Claimant returned to Mills Orthotic Lab on July 9, 1998, and refused the boots
and brace. They were sent to the facility in case Claimant changed his mind.
The orthotist noted that Claimant was so belligerent he could not tell if the
boots and brace would benefit him.
Mr. Hunter, the Nurse Administrator at Riverview, testified for the defendant
and recalled that Claimant did not like the boots because they did not have
enough tread. In his undated nursing note, Mr. Hunter said that Claimant had
tried on the boots and brace and claimed they hurt, but never tested them.
Claimant said the brace hurt his leg and ankle.
Claimant returned to sick call, complaining of ankle pain on July 23,
In August 1998, Claimant accepted the boots and braces but later complained that
the boots did not fit. The boots were larger than Claimant's feet to
accommodate the brace that fit inside them.
On August 7, 1998, Claimant went to sick call complaining about the
new boots making his leg "burn." He returned on August 25, 1998, again
complaining about the improper fit of his boots. Claimant went to sick call on
September 17 with complaints of pain and saw the doctor on October 2, 1998.
At sick call on October 16, 1998, it was noted Claimant needed ankle support.
On October 22, 1998, the records indicate Mr.
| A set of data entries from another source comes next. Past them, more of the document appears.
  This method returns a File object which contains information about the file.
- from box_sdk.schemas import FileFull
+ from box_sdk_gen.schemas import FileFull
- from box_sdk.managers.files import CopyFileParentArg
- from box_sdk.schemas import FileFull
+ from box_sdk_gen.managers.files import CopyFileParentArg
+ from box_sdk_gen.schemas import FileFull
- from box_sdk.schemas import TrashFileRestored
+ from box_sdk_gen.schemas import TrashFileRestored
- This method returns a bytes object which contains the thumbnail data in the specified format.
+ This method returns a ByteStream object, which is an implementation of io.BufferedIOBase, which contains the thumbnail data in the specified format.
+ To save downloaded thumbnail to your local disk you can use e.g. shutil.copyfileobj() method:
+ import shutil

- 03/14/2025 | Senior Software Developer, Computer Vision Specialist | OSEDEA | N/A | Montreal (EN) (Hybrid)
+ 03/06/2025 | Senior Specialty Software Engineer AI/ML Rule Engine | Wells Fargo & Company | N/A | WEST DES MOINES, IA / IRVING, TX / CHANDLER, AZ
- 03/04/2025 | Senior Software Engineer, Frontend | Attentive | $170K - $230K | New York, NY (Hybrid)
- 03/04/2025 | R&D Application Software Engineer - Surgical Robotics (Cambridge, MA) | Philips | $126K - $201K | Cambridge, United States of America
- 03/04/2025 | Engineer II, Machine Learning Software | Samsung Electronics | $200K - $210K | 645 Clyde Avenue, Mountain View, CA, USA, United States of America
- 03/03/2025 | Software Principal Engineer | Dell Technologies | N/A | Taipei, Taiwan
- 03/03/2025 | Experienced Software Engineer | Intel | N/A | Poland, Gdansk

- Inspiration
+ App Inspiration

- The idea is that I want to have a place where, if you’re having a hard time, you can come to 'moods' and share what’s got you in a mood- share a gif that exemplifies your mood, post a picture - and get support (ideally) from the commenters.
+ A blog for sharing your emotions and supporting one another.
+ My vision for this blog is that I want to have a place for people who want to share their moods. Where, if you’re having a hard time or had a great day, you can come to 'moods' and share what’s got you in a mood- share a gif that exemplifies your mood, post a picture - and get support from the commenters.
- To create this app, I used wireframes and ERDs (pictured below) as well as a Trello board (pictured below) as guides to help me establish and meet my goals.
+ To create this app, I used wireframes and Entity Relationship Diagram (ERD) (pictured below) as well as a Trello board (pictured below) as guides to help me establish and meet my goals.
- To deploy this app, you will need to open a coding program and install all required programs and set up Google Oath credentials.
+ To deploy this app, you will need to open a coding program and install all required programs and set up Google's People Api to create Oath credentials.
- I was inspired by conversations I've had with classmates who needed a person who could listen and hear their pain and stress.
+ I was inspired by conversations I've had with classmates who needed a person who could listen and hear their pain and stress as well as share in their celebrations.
Hunter gave Claimant permission to
wear special orthopedic boots that fit his foot size but could not accommodate
the brace. These new boots were supplied by Mills Orthotic Lab. Claimant also
received elastic ankle braces to wear with these boots.
Claimant complained of ankle pain again on November 13, 1998 and on December 4,
1998, when he saw a doctor. The notation says the pain was due to arthritis.
On January 6, 1999, Claimant went to sick call with ankle pain and requested a
doctor. Claimant saw the doctor on January 10, 1999, still complaining of pain.
He complained of pain to the nurse on March 19, 1999, and to a doctor on April
2, 1999. On May 27, 1999, Claimant was given an ankle brace for support. On
June 22, 1999, Claimant requested a work modification due to his ankle fusion
but did not receive it. Claimant was at sick call on June 30, July 9, and July
23, 1999 due to right ankle pain.
On August 4, 1999, Claimant had a doctor's visit that needed to be rescheduled.
On August 11, 1999 and August 25, 1999, Claimant complained of clicking and
grinding in his right ankle. He returned to sick call on September 1, 1999 and
saw Dr. Palao on September 3, 1999. Dr. Palao continued Claimant's
prescription for Naprosyn. Claimant continued to complain about right ankle
On September 30, 1999, Claimant was referred to Northern Orthotics so he could
get new boots that would accommodate the brace. Claimant was seen at Northern
Orthotics on October 9, 1999 when it was determined that a new brace and
extra-depth boots would need to be made.
Claimant continued to complain of right ankle pain during sick call on October
22, 1999 and October 26, 1999, and he saw a doctor for the pain on October 28,
1999. The doctor noted that Claimant's complaints were being evaluated. On
November 9, 16, and 19, 1999, Claimant complained of right ankle, left leg and
back pain. Again, on November 30, 1999, December 3, December 10, December 14,
December 17, December 21, December 28, December 31, 1999, he complained of pain
in the right ankle, and/or left leg and back pain.
Claimant was referred to Northern Orthotics again on December 30, 1999, and
seen on January 14, 2000. Northern Orthotics required patients to sign a
consent/waiver form before work would be performed for them. Because Claimant
had commenced this action, he refused to sign the form during his appointment.
He wanted his attorney to see it
In March, Claimant signed the form and Northern Orthotics reviewed his
situation. The facility referred him for measurement and fit, and he was seen
by Northern Orthotics on April 13, 2000. At that time, the brace was fitted and
Claimant was measured for boots. On April 27, 2000, Claimant tried the boots
and brace at Northern Orthotics and they fit well. It was noted that Claimant
was very difficult to work with because he was uncooperative. On June 2, 2000,
the brace padding needed repair and it was returned to Claimant on June 9,
On March 5, 2000, Claimant was seen by the doctor because of grinding and
clicking in his right ankle; he was referred for x-rays. Claimant's complaints
of pain in his ankle, leg and/or back continued despite his on-going use of
Naprosyn. On March 22, 2000, the doctor noted that Claimant had degenerative
changes and spurring in his lower back and continued his medication.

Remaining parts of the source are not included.